Cartabellotta (Gimbe): "Quasi 5 milioni di italiani rinunciano alle cure, carenza cronica di professionisti"
"La priorità del Paese è rilanciare la sanità pubblica. Perché la tutela della salute è un diritto fondamentale che non può essere privatizzato"

In Italia, curarsi sta diventando sempre più un privilegio e sempre meno un diritto garantito a tutti. È il grido d’allarme lanciato da Nino Cartabellotta, presidente della Fondazione Gimbe, durante il Cracking Cancer Forum di Bologna, l’incontro annuale promosso da Koncept che riunisce medici, ricercatori e istituzioni impegnati nella lotta contro il cancro.
La priorità del Paese è rilanciare la #sanità pubblica
Perchè la tutela della #salute è un diritto fondamentale che non può essere privatizzato#SalviamoSSN pic.twitter.com/AwJN6SFmEA— Nino Cartabellotta (@Cartabellotta) April 13, 2025
"Quasi 5 milioni di italiani rinunciano alle cure"
Il quadro delineato da Cartabellotta è allarmante. Nel solo 2023, ben 4,5 milioni di italiani hanno dovuto rinunciare a visite mediche o esami diagnostici. Tra questi, 2,5 milioni hanno dovuto fare i conti con difficoltà economiche tali da impedirgli l’accesso alle cure. Un incremento di quasi 600.000 persone rispetto al 2022, che testimonia l’indebolimento crescente del principio di equità, da sempre pilastro del Servizio Sanitario Nazionale (SSN).
“Quando curarsi diventa un privilegio e non un diritto, non è solo la salute a essere in pericolo, ma la tenuta stessa del patto sociale”, ha dichiarato Cartabellotta. Secondo il presidente della Fondazione Gimbe, il sistema sanitario italiano è messo in ginocchio da una carenza cronica di professionisti. “Mancano all’appello oltre 5.500 medici di famiglia. Ogni anno circa 10.000 infermieri si cancellano dall’albo e i (sempre meno) giovani che scelgono questa professione non bastano neppure lontanamente a compensare l’emorragia.”

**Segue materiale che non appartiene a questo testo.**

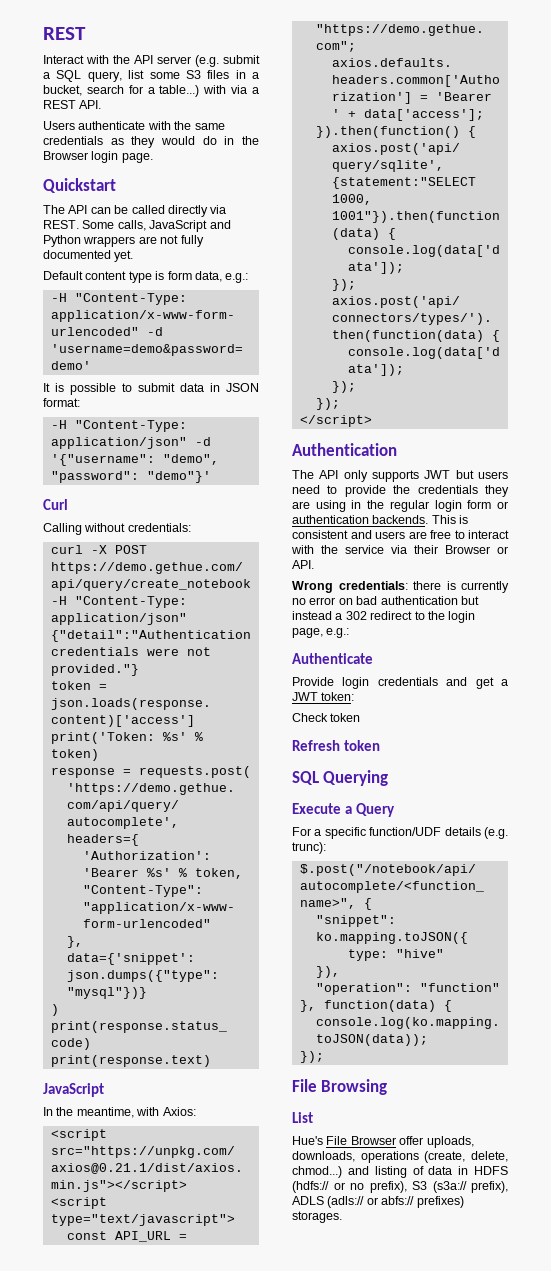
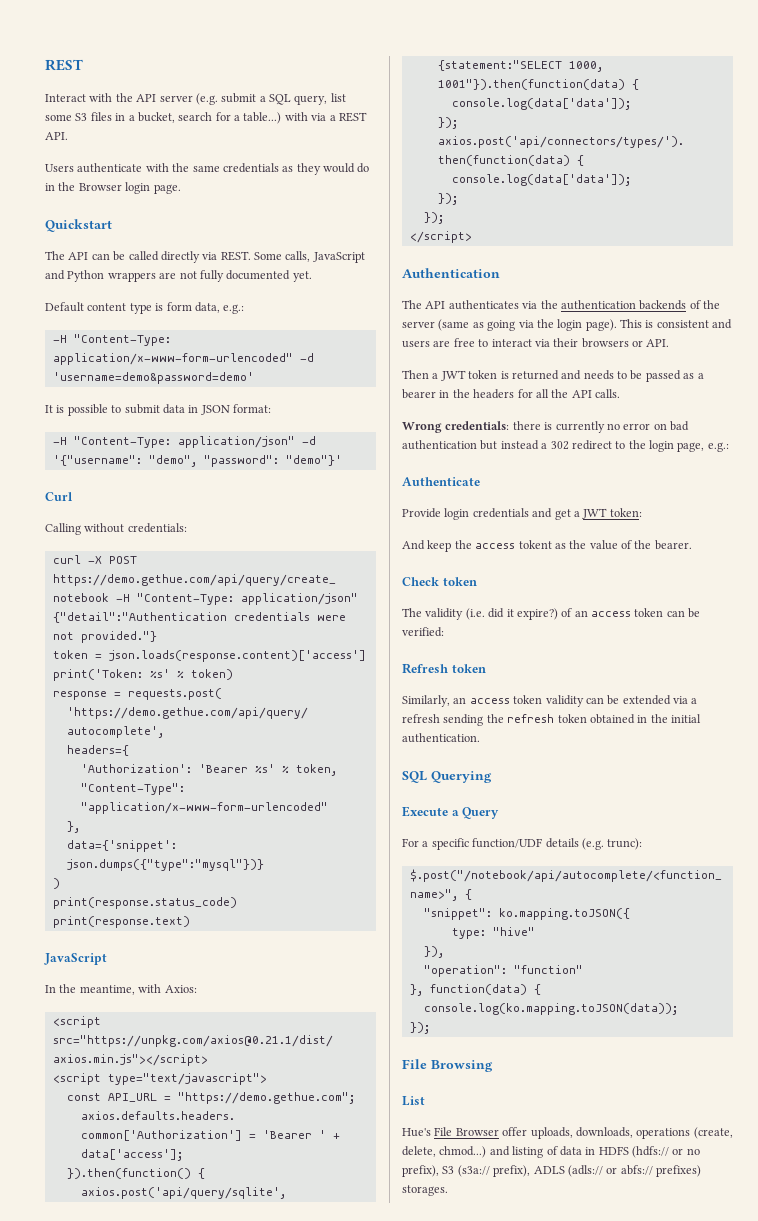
[343,470,508,482] [292,485,509,497] [292,500,508,512] [292,515,429,524] only supports JWT but users need to provide the credentials they are using in the regular login form or authentication backends. -> [448,300,720,310] [402,319,617,331] authenticates via the authentication backends of the server (same as going via the login page).
[291,545,384,554] with the service -> (532, 343) none
[445,545,490,554] Browser -> [581,338,629,348] browsers
(314, 564) none -> [402,370,704,382] [402,389,620,399] // Then a JWT token is returned and needs to be passed as a bearer in the headers for all the API calls.
[292,713,361,722] [292,740,381,751] Check token // Refresh token -> [402,540,692,552] [402,577,477,586] [402,608,701,620] [402,627,444,637] [402,663,486,674] [402,695,698,707] [402,714,701,726] [402,733,480,743] And keep the access tokent as the value of the bearer. // Check token // The validity (i.e. did it expire?) of an access token can be verified: // Refresh token // Similarly, an access token validity can be extended via a refresh sending the refresh token obtained in the initial authentication.

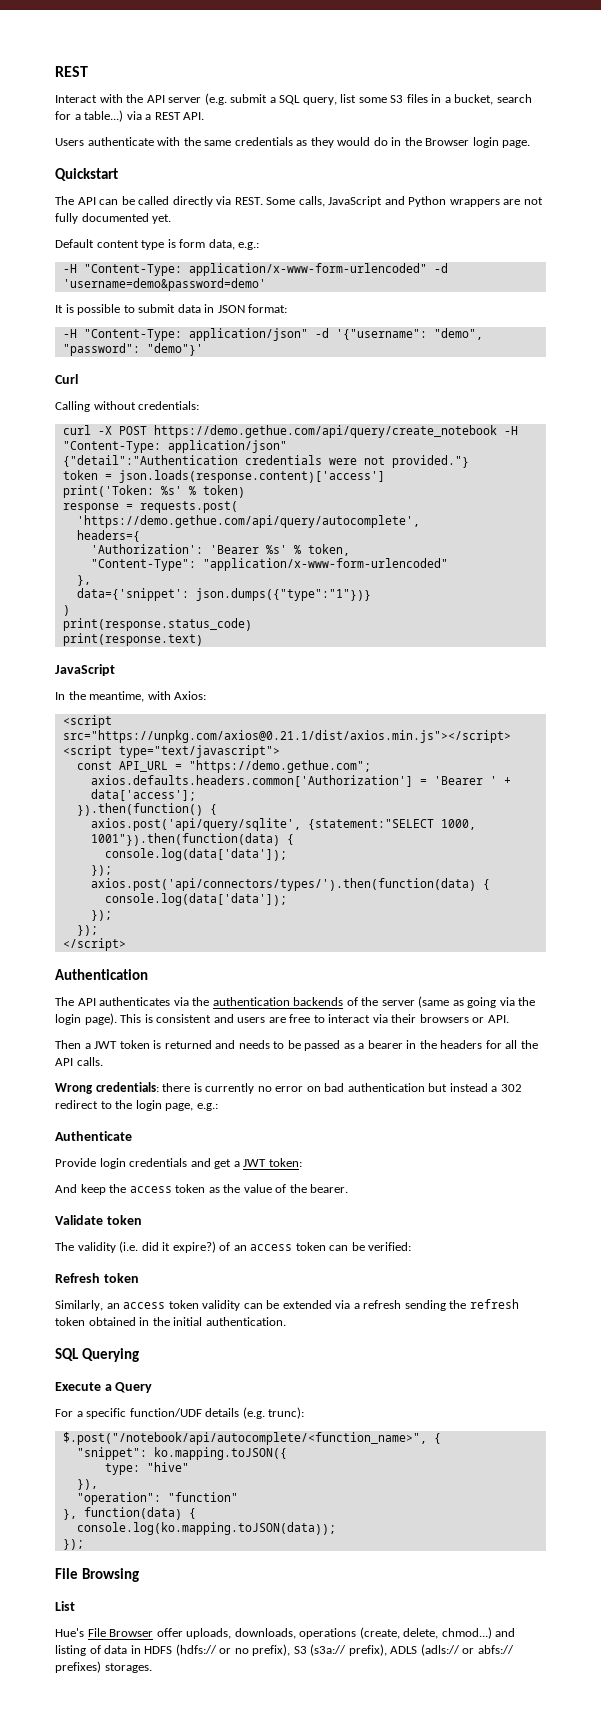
[284,112,308,121] with -> (124, 116) none
[66,859,264,871] json.dumps({"type":"mysql"})} -> [195,588,371,601] json.dumps({"type":"1"})}
[518,540,552,549] tokent -> [175,1184,206,1193] token
[402,577,439,586] Check -> [55,1215,103,1225] Validate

Le conseguenze di questa crisi sono sotto gli occhi di tutti: diminuzione dei servizi pubblici, tempi di attesa sempre più lunghi, pronto soccorso congestionati e crescente difficoltà nel reperire un medico di base. Un contesto che spinge chi può permetterselo verso la sanità privata, mentre chi non può, finisce per rinunciare alle cure.
Risorse insufficienti
La situazione non appare destinata a migliorare nel breve termine. Come sottolineato da Cartabellotta, la Legge di Bilancio 2025 prevede un aumento del Fondo Sanitario Nazionale pari a 2,52 miliardi di euro (+1,9%), ma soltanto la metà di queste risorse – 1,3 miliardi – rappresenta nuovi stanziamenti.
Il resto, 1,2 miliardi, erano già stati previsti dalla manovra precedente. E le prospettive per gli anni a venire appaiono ancora più preoccupanti: se per il 2026 è previsto un incremento del 3% (pari a 4 miliardi), dal 2027 al 2029 gli aumenti saranno minimi. In rapporto al PIL, il finanziamento alla sanità pubblica passerà dal 6,12% del 2024 al 6,05% nei due anni successivi, per poi scendere progressivamente fino al 5,7% nel 2029. “Tradotto: cambiando unità di misura (da valori assoluti a percentuale del Pil) gli ‘investimenti record’ si trasformano in ‘minimo storico’”, ha spiegato il presidente Gimbe.

Potenziare la sanità territoriale
Cartabellotta ha infine posto l’accento sulla necessità di potenziare la sanità territoriale, elemento chiave per ridurre la pressione sugli ospedali e contenere le liste d’attesa. Tuttavia, ha avvertito che “non basta costruire muri”. Il riferimento è alla riforma territoriale disegnata dal decreto ministeriale 77/2022, che pure va nella direzione giusta, ma rischia di rimanere incompiuta se non sarà supportata da un adeguato piano per il personale sanitario e da un’organizzazione chiara ed efficace.
“Case di comunità, centrali operative territoriali, ospedali di comunità rimarranno scatole ‘vuote’ se non si colma il vuoto di personale: servono almeno da 20 a 27mila infermieri in più e un concreto coinvolgimento dei medici di famiglia.”